◆ **PROVIDED MATERIAL**
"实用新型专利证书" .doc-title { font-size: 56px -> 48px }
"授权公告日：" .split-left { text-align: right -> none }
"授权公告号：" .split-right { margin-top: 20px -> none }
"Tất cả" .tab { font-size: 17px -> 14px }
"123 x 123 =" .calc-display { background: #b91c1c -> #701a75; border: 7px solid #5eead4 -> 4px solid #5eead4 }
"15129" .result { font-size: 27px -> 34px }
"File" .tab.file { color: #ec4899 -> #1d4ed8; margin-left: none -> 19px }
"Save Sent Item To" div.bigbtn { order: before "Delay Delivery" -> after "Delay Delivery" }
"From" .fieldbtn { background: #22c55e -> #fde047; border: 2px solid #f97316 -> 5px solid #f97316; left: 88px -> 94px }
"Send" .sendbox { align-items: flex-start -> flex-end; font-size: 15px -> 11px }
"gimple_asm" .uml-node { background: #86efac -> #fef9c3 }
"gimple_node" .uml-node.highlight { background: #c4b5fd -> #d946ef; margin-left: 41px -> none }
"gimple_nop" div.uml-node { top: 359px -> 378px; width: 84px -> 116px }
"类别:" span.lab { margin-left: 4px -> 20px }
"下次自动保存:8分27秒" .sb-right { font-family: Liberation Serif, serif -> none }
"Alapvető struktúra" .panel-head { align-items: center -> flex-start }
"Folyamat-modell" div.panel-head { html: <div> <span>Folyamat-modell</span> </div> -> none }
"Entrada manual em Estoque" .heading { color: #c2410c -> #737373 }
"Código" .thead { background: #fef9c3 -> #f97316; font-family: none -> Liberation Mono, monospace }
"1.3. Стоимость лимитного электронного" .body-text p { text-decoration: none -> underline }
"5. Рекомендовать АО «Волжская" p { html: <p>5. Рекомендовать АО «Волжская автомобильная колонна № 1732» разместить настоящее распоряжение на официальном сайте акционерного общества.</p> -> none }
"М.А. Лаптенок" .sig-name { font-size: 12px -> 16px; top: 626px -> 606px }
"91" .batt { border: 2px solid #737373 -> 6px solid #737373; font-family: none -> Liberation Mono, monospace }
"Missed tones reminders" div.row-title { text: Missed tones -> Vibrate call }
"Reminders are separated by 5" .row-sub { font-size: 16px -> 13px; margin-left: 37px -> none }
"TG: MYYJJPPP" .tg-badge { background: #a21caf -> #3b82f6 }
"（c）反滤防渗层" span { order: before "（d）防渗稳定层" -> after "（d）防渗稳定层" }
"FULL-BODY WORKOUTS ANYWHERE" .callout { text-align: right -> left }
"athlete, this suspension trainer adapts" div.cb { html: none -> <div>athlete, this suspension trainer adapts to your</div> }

◆ **WORK TO COMPLETE**
The records above should be given again in full, exactly as written.

◆ **ANSWER BELOW**
"实用新型专利证书" .doc-title { font-size: 56px -> 48px }
"授权公告日：" .split-left { text-align: right -> none }
"授权公告号：" .split-right { margin-top: 20px -> none }
"Tất cả" .tab { font-size: 17px -> 14px }
"123 x 123 =" .calc-display { background: #b91c1c -> #701a75; border: 7px solid #5eead4 -> 4px solid #5eead4 }
"15129" .result { font-size: 27px -> 34px }
"File" .tab.file { color: #ec4899 -> #1d4ed8; margin-left: none -> 19px }
"Save Sent Item To" div.bigbtn { order: before "Delay Delivery" -> after "Delay Delivery" }
"From" .fieldbtn { background: #22c55e -> #fde047; border: 2px solid #f97316 -> 5px solid #f97316; left: 88px -> 94px }
"Send" .sendbox { align-items: flex-start -> flex-end; font-size: 15px -> 11px }
"gimple_asm" .uml-node { background: #86efac -> #fef9c3 }
"gimple_node" .uml-node.highlight { background: #c4b5fd -> #d946ef; margin-left: 41px -> none }
"gimple_nop" div.uml-node { top: 359px -> 378px; width: 84px -> 116px }
"类别:" span.lab { margin-left: 4px -> 20px }
"下次自动保存:8分27秒" .sb-right { font-family: Liberation Serif, serif -> none }
"Alapvető struktúra" .panel-head { align-items: center -> flex-start }
"Folyamat-modell" div.panel-head { html: <div> <span>Folyamat-modell</span> </div> -> none }
"Entrada manual em Estoque" .heading { color: #c2410c -> #737373 }
"Código" .thead { background: #fef9c3 -> #f97316; font-family: none -> Liberation Mono, monospace }
"1.3. Стоимость лимитного электронного" .body-text p { text-decoration: none -> underline }
"5. Рекомендовать АО «Волжская" p { html: <p>5. Рекомендовать АО «Волжская автомобильная колонна № 1732» разместить настоящее распоряжение на официальном сайте акционерного общества.</p> -> none }
"М.А. Лаптенок" .sig-name { font-size: 12px -> 16px; top: 626px -> 606px }
"91" .batt { border: 2px solid #737373 -> 6px solid #737373; font-family: none -> Liberation Mono, monospace }
"Missed tones reminders" div.row-title { text: Missed tones -> Vibrate call }
"Reminders are separated by 5" .row-sub { font-size: 16px -> 13px; margin-left: 37px -> none }
"TG: MYYJJPPP" .tg-badge { background: #a21caf -> #3b82f6 }
"（c）反滤防渗层" span { order: before "（d）防渗稳定层" -> after "（d）防渗稳定层" }
"FULL-BODY WORKOUTS ANYWHERE" .callout { text-align: right -> left }
"athlete, this suspension trainer adapts" div.cb { html: none -> <div>athlete, this suspension trainer adapts to your</div> }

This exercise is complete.